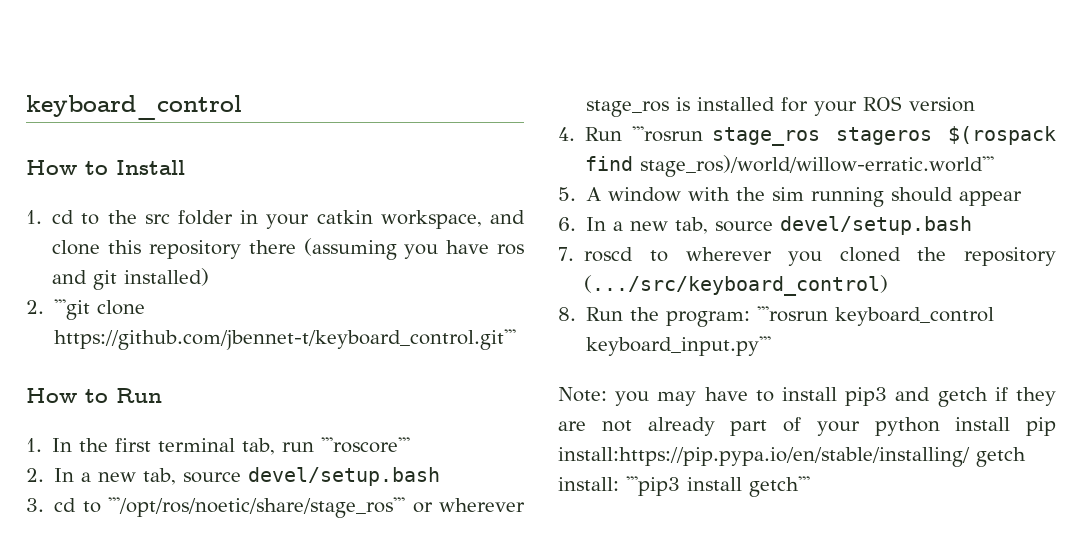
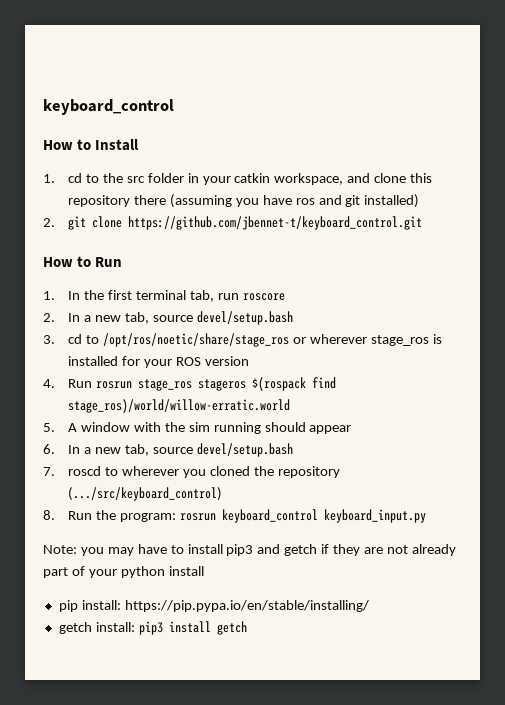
[54,299,146,320] [54,329,517,350] '''git clone https://github.com/jbennet-t/keyboard_control.git''' -> [68,216,423,230] git clone https://github.com/jbennet-t/keyboard_control.git
[321,437,411,453] '''roscore''' -> [242,293,285,301] roscore
[108,497,406,518] '''/opt/ros/noetic/share/stage_ros''' -> [102,333,289,347] /opt/ros/noetic/share/stage_ros
[631,126,703,142] '''rosrun -> [95,381,132,389] rosrun
[640,155,995,177] stage_ros)/world/willow-erratic.world''' -> [68,399,291,413] stage_ros)/world/willow-erratic.world
[757,306,995,326] [586,336,772,356] '''rosrun keyboard_control keyboard_input.py''' -> [179,509,426,523] rosrun keyboard_control keyboard_input.py
[1026,417,1056,436] [558,447,1026,467] [558,476,810,497] pip install:https://pip.pypa.io/en/stable/installing/ getch install: '''pip3 install getch''' -> [58,600,369,612] [58,621,247,635] // pip install: https://pip.pypa.io/en/stable/installing/ // getch install: pip3 install getch

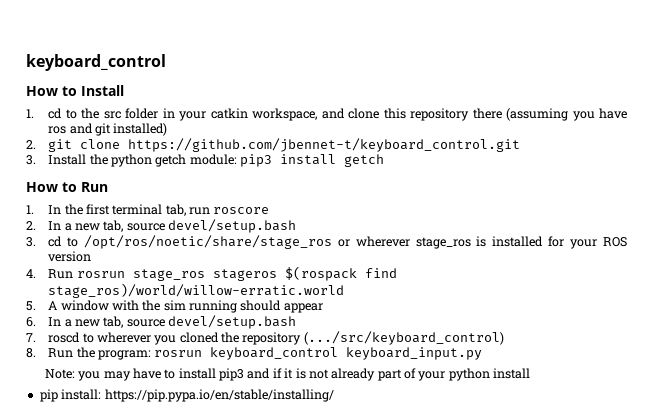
(423, 223) none -> [26,154,385,167] // 3. Install the python getch module: pip3 install getch
[284,544,384,556] getch if they are -> [272,368,306,379] if it is
[58,621,247,635] // getch install: pip3 install getch -> (334, 395) none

> **What you should do**:
From the line containing "[284,544,384,556] getch if" down to the end of the listing above, return each line exactly as it appears and nothing more.

> **Reply to the exercise**:
[284,544,384,556] getch if they are -> [272,368,306,379] if it is
[58,621,247,635] // getch install: pip3 install getch -> (334, 395) none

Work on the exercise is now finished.